For now, per doctors orders, I am taking over the counter stuff for my adrenal fatigue called Adrenal Stress End. It is adrenal cortex extract aka. glandulars from a company called Integrative Therapeutics. I had taken them for about six months or more before and saw improvement but ceased taking them because Dr. Wu (my naturopathic doctor) wanted to start me on some herbs and didn't want to overwhelm my system. I was okay for a month or so and then crashed. I always have so much going on in my life that sometimes it's hard to track the cause and effect of my ever changing treatment regime, but looking back perhaps going off the glandulars was not such a good idea.
Glandulars, by the way, are ground up and dried extracts of animal glandular tissue. My thyroid medicine, Nature-throid is a glandular because it is composed of dessicated pig thyroid. I also take calf thymus gland extract sublingually three times a day to control my viral symptoms, (it's called proboost and it works incredibly well). The glandular that I just started is adrenal extract from a cow, I think.
Dr. Teitlebaum is a proponent of glandulars, as is my doctor. Dr. Wu doesn't seem to be much of a fan, although they seemed to work and so I'll take them. The point is, they're kind of controversial. I read an
article written by Dr. Weil (whose dismissal of adrenal fatigue is disapointing) saying that they're not proven to work and kind of dangerous. In cases like this, you have to be willing to try things, pay attention to how your own body receives the treatment and continue or discontinue based on that. Looking to multiple medical authority figures tends to be contradictory and confusing, but I do find that having more than one health care practitioner has been largely helpful.
I have to get moving on this whole wellness thing. I'm not happy one bit about my inability to exercise. I'm far too vain to allow my body to take on the doughy amorphous slump of a middle aged person stuck in a veal fattening pen, but that's certainly where I am headed if I continue on into my thirties sitting on my ass. I have no patience for this anymore. I was planning on starting school in September and now it's not looking good. I am tired all the time. It's an overwhelming desire to sleep that haunts me all day long. But that's not all. Maybe you have experienced this. It's that feeling that you get when you have exercised really hard and now you're ravenously hungry but you keep going, maybe because you're playing soccer or running a race for instance, and your muscles get very weak and very heavy (I think it's called 'hitting the wall'). Maybe you feel a little light headed too. In fact, your body is so desperate for rest and nourishment that even your thoughts are muddled. It's an all consuming exhaustion, but you know that after a nice meal and a glass of water, life will return to normalcy. In my case, that sense of heaviness, soreness, dehydration and exhaustion is what I am up against after one of my boyfriends families social events or a trip to the mall. Some days, I just wake up like that. And there is no meal or glass of water that will make this feeling go away. For now, it's just the way things are. Some days are better than others and these days, I have a good day from time to time (every so often, a good month or two). For that I am grateful, but I don't think it's too much to ask that I'd like to have some of my youth back before it's gone.

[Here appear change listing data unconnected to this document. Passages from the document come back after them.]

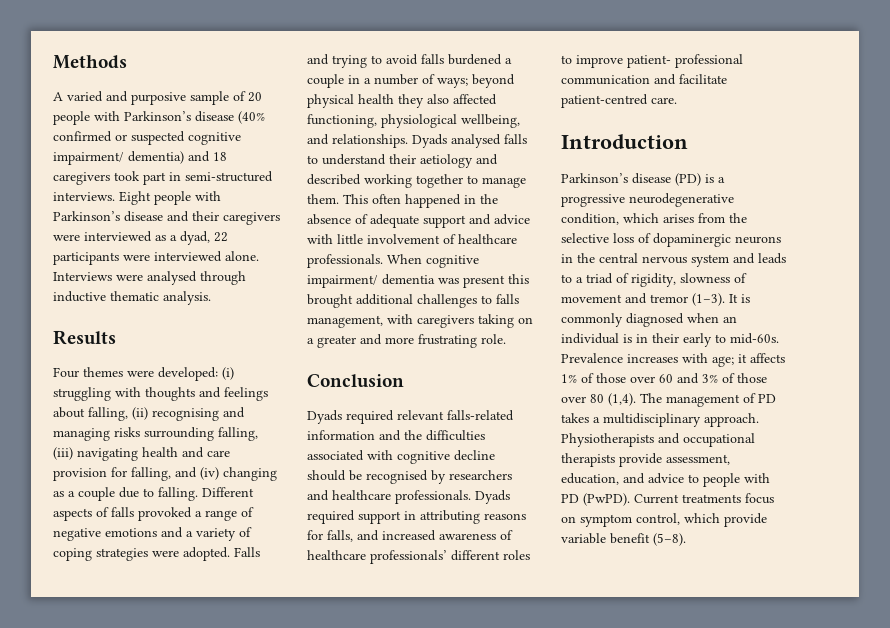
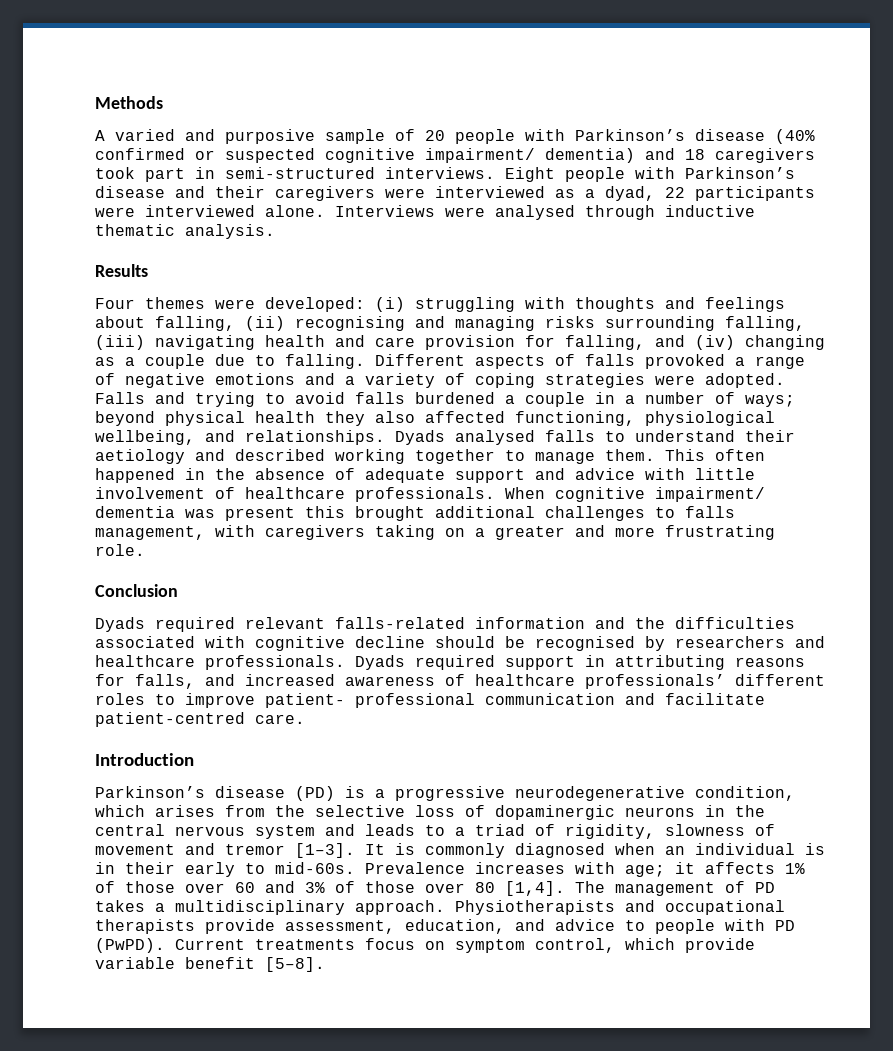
- Parkinson’s disease (PD) is a progressive neurodegenerative condition, which arises from the selective loss of dopaminergic neurons in the central nervous system and leads to a triad of rigidity, slowness of movement and tremor (1–3).
+ Parkinson’s disease (PD) is a progressive neurodegenerative condition, which arises from the selective loss of dopaminergic neurons in the central nervous system and leads to a triad of rigidity, slowness of movement and tremor [1–3].
- Prevalence increases with age; it affects 1% of those over 60 and 3% of those over 80 (1,4).
+ Prevalence increases with age; it affects 1% of those over 60 and 3% of those over 80 [1,4].
- Current treatments focus on symptom control, which provide variable benefit (5–8).
+ Current treatments focus on symptom control, which provide variable benefit [5–8].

Thanks for reading this, if you've made it that far. I don't get a chance to explain this to folks very often. People sometimes tell me that I just need to tough it out, or do stuff anyway or to just try exercising (it would be all I do, if I could) and I'm usually too tired to defend myself. If you are one of those people, give me a break. I don't claim to know what your life is like, so do the same for me. When people patronize me by giving their bad advice, more than a mere annoyance, it exposes all the unspoken assumptions they harbor about the nature of my condition, about my motivations, my state of mind and my moral sturdiness just to name a few. Also, don't try to "joke" with me about how I'm making excuses. No one would lie about being tired for this long unless they were completely pathological. The patience with which I deal with people like this is a testament to my sanity. So don't insult me like that. It's not an excuse, it's not in my head. Don't tell me I'll be fine. I have a chronic illness. It may never go away. I am faced with that every day of life.
My apologies, dear readers, for my anger. But understand, I have been through hell and for this, I am misunderstood at every turn. Chronic fatigue syndrome is trivialized by the medical establishment and therefore, entire communities, families and friends alike. I intend on remedying this as soon as I get a fourth of my old gumption back. Trust me, I'll fight the good fight to get the word out about chronic illness and the people who silently suffer.
If you have read this far and listened with a modicum of empathy, you now understand better than most people in my life what it is that I'm going through. So when I seem cranky, distant, unavailable or unaccommodating some days, it's nothing personal. And if I am giving you my attention and positive energy, that's my gift to you. It may not seem like much, but it's all I've got. In fact, it's usually more than I've got... but I give it anyway.